Before-and-after change records.

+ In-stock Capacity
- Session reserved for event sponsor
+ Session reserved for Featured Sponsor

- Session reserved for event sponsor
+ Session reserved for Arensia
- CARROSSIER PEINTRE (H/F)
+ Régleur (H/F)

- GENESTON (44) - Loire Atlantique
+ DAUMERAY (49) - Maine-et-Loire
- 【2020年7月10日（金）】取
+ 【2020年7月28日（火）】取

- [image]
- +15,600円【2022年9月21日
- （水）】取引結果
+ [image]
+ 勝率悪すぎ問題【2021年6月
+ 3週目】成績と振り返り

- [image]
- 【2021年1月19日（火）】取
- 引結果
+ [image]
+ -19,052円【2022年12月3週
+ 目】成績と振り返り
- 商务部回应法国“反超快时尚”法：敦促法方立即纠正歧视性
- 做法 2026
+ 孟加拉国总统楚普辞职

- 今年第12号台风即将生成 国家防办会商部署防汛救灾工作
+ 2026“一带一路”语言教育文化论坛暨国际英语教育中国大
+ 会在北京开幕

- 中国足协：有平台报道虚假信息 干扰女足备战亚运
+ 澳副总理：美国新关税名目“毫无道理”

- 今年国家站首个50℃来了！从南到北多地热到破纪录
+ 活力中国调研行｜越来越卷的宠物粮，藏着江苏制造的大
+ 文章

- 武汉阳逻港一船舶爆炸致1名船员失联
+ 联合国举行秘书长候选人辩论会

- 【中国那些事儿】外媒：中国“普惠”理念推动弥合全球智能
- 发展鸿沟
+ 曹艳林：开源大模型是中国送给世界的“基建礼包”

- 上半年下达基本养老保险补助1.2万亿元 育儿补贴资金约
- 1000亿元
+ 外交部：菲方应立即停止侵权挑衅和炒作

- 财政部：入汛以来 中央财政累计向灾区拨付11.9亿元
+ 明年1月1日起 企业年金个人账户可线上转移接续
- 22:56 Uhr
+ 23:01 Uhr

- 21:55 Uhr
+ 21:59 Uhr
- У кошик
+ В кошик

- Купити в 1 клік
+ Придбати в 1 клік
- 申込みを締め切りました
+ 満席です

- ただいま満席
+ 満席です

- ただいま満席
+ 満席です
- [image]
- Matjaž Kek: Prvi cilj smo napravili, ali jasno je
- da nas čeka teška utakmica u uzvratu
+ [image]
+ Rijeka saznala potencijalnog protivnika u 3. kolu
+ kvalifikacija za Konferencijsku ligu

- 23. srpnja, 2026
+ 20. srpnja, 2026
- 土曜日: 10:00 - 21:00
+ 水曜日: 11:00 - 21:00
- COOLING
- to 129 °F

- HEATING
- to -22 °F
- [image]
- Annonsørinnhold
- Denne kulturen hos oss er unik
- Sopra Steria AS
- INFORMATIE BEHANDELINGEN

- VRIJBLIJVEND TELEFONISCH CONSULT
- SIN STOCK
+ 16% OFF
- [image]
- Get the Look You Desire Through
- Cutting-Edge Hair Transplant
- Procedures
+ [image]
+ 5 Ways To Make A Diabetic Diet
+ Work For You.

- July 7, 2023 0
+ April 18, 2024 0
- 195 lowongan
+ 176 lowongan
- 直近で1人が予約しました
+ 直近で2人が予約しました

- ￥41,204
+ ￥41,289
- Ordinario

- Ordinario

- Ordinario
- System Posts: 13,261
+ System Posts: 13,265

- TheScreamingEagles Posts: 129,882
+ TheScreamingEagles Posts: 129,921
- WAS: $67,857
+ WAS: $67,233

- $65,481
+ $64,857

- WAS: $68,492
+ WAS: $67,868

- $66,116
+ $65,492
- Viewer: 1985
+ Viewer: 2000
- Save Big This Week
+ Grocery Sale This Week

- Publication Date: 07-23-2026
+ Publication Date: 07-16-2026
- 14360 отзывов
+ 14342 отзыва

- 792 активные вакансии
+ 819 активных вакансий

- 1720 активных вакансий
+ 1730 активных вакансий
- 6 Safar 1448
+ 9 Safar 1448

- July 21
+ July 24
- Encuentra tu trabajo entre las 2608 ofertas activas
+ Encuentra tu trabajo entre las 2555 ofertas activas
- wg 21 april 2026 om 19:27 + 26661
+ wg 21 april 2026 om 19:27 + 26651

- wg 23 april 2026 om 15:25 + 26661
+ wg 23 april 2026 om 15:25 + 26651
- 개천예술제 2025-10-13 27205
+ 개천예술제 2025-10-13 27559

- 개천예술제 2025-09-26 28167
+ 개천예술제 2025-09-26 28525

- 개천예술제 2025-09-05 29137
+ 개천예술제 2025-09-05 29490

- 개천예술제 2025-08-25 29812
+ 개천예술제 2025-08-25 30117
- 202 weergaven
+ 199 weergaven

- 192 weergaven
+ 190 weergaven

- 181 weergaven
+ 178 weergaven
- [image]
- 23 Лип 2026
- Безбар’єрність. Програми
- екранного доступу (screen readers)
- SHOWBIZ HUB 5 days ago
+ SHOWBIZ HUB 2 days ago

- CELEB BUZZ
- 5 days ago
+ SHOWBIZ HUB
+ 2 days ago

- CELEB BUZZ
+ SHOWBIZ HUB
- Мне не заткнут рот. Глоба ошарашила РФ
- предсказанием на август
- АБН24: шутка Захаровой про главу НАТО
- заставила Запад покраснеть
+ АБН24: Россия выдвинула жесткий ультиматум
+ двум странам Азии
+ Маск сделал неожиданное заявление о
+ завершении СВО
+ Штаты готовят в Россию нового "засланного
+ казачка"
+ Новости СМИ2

ACTION ITEM.
Of the entries above, transcribe exactly those lines that fall between the line containing "Publication Date: 07-16-2026" and the line containing "19:27 + 26651", together with those two lines.

WRITTEN REPLY.
+ Publication Date: 07-16-2026
- 14360 отзывов
+ 14342 отзыва

- 792 активные вакансии
+ 819 активных вакансий

- 1720 активных вакансий
+ 1730 активных вакансий
- 6 Safar 1448
+ 9 Safar 1448

- July 21
+ July 24
- Encuentra tu trabajo entre las 2608 ofertas activas
+ Encuentra tu trabajo entre las 2555 ofertas activas
- wg 21 april 2026 om 19:27 + 26661
+ wg 21 april 2026 om 19:27 + 26651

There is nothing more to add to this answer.